| name | domain-healthcare |
| description | Healthcare data science rules: encounter-based grain, clinical coding hierarchies, cost allocation, NULL semantics in clinical data. |
Healthcare Data Science
Driving Table
When aggregating clinical metrics, drive FROM the fact/event table (encounters, procedures, diagnoses), not the dimension table (patients, providers). Patients with zero encounters MUST NOT appear in utilization reports - they have no data to aggregate.
Encounter-Based Grain
One patient encounter generates multiple diagnoses, procedures, medications, and cost entries. The grain of clinical fact tables is the EVENT (diagnosis, procedure), not the encounter or patient.
Do NOT aggregate to patient level without first verifying whether the task asks for patient-level or encounter-level output. Premature patient-level aggregation destroys per-encounter detail.
Clinical Code Hierarchies
Healthcare coding systems are hierarchical - a parent code rolls up child codes:
- ICD (International Classification of Diseases) - diagnoses and conditions
- CPT (Current Procedural Terminology) - physician procedures
- HCPCS (Healthcare Common Procedure Coding System) - equipment, supplies, non-physician services
- SNOMED CT - clinical terms (conditions, procedures, substances)
- DRG (Diagnosis Related Groups) - inpatient payment grouping (MS-DRG for Medicare, APR-DRG for all-payer)
- NUCC (National Uniform Claim Committee) - provider taxonomy/specialty codes
- LOINC - lab tests and clinical observations
- NDC (National Drug Codes) - drug/medication identifiers
- RxNorm - normalized drug names
- NPI (National Provider Identifier) - provider identification
- APC (Ambulatory Payment Classification) - outpatient payment grouping
- Revenue Codes - facility billing line items
- Place of Service Codes - where care was delivered
When the task asks for a "condition" or "procedure category," check whether the project maps to a specific hierarchy level. Use the mapping table's grain, not a substring of the code.
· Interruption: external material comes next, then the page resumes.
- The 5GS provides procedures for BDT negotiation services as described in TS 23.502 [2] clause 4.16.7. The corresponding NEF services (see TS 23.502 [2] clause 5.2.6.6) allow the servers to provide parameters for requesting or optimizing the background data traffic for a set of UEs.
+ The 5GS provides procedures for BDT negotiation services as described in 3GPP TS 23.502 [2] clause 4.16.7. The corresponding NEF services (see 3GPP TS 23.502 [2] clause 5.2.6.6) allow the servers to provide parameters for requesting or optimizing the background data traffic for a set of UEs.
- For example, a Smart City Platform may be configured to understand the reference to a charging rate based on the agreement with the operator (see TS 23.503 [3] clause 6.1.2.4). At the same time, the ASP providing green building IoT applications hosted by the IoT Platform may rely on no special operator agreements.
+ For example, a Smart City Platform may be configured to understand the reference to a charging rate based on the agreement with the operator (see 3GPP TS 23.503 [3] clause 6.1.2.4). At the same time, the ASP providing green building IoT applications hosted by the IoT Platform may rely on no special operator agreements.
When multiple codes map to one encounter, the encounter appears multiple times in the fact table - this is correct grain, not a duplicate.
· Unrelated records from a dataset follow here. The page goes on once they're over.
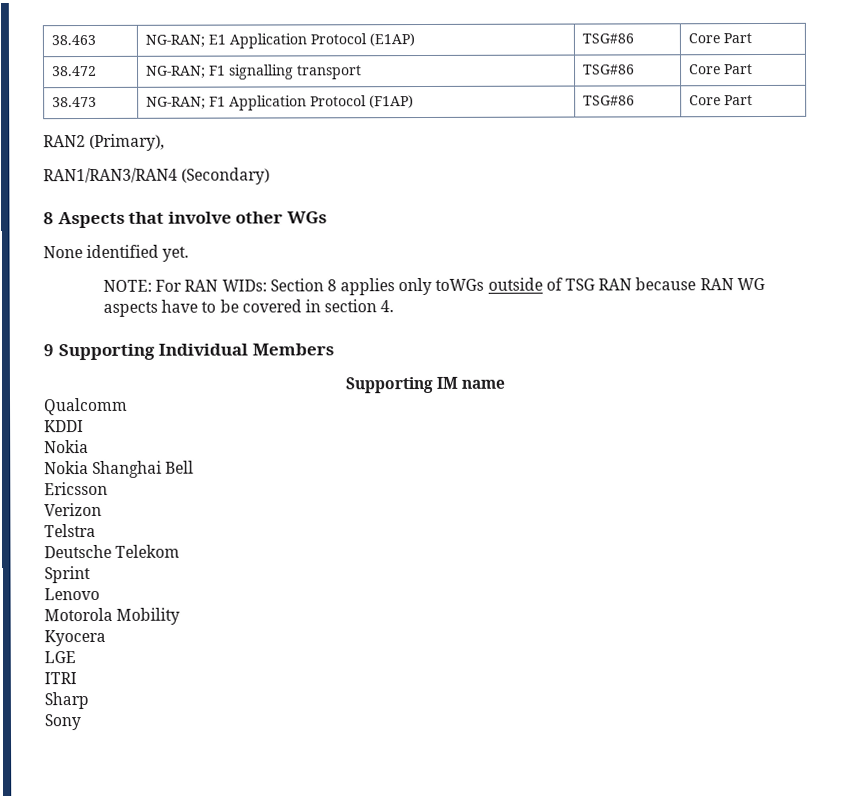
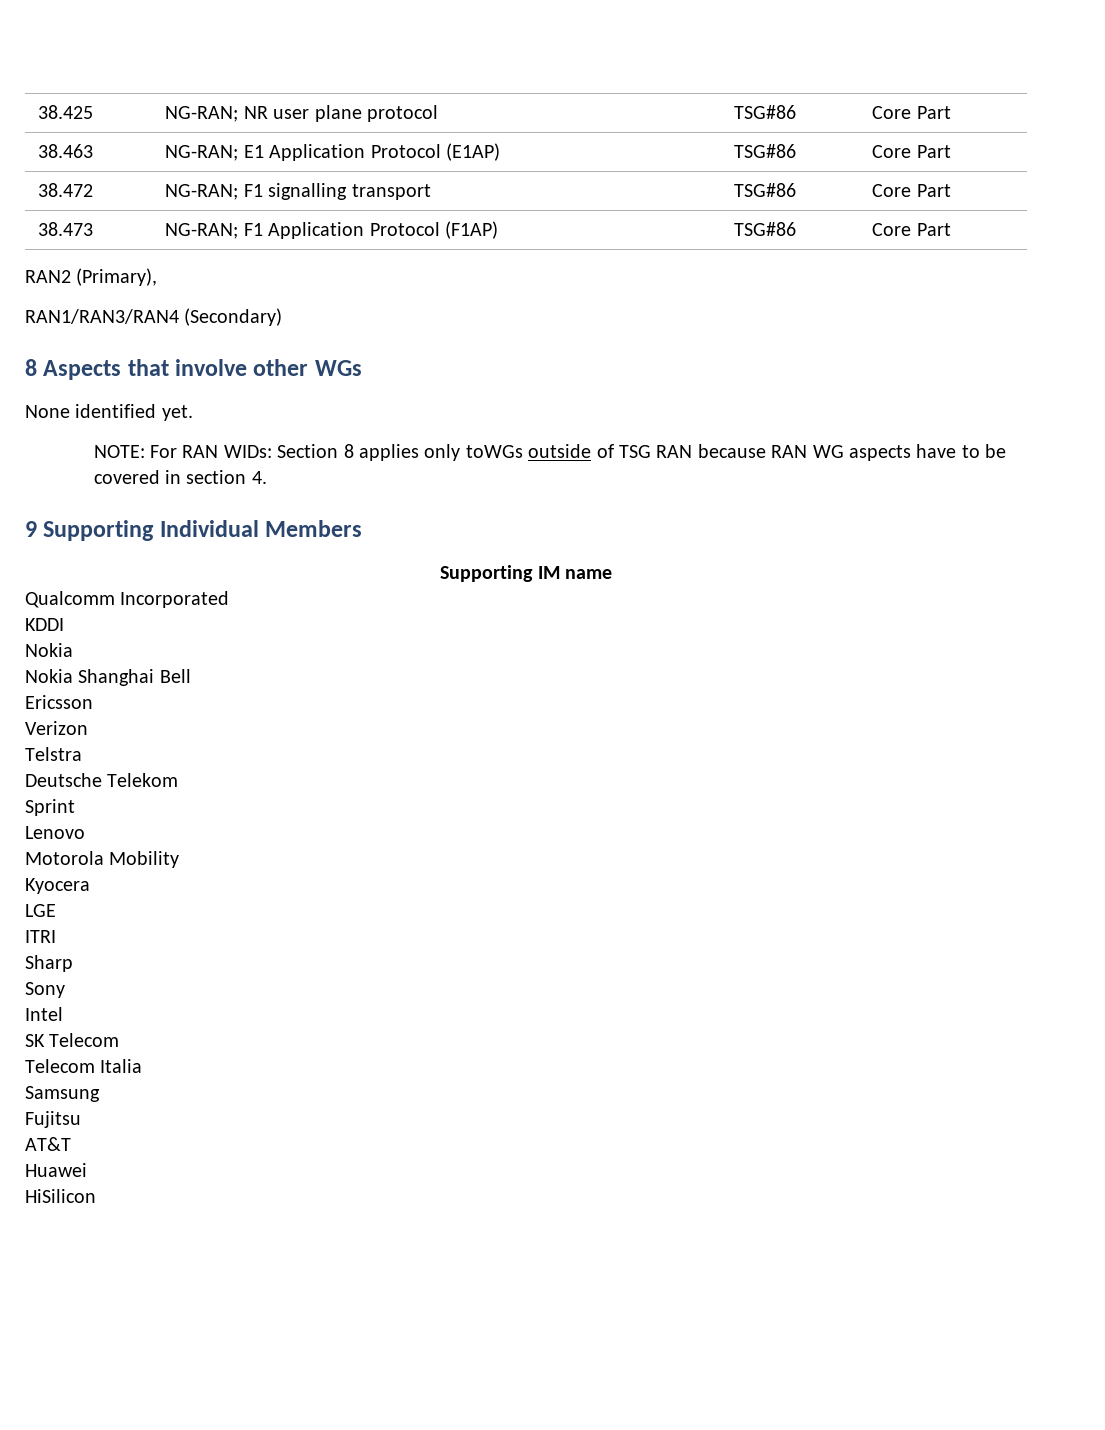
+ 38.425 | NG-RAN; NR user plane protocol | TSG#86 | Core Part
- Qualcomm
+ Qualcomm Incorporated
+ Intel
+ SK Telecom
+ Telecom Italia
+ Samsung
+ Fujitsu
+ AT&T
+ Huawei
+ HiSilicon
Taxonomy and Crosswalk Tables
When building a mapping between a complete taxonomy (all codes) and a partial crosswalk (only some codes have mappings), drive FROM the complete taxonomy table. LEFT JOIN the crosswalk onto it. Codes without a crosswalk mapping get NULL - that is correct, they are unmapped codes.
Driving from the crosswalk drops all codes that have no mapping, producing an incomplete taxonomy.
Cost Allocation
Healthcare costs are allocated across diagnoses and procedures within an encounter. SUM(cost) across all rows for a patient double-counts shared encounter costs.
When the task asks for "total cost," verify whether costs are pre-allocated (sum is correct) or shared (need to deduplicate by encounter first).
NULL Semantics
In clinical data, NULL means "not recorded," which is clinically different from "not present." A NULL diagnosis does NOT mean the patient is healthy - it means the data is incomplete.
NEVER filter NULL clinical columns unless the task explicitly excludes incomplete records. Filtering NULLs in clinical data silently drops patients with missing documentation.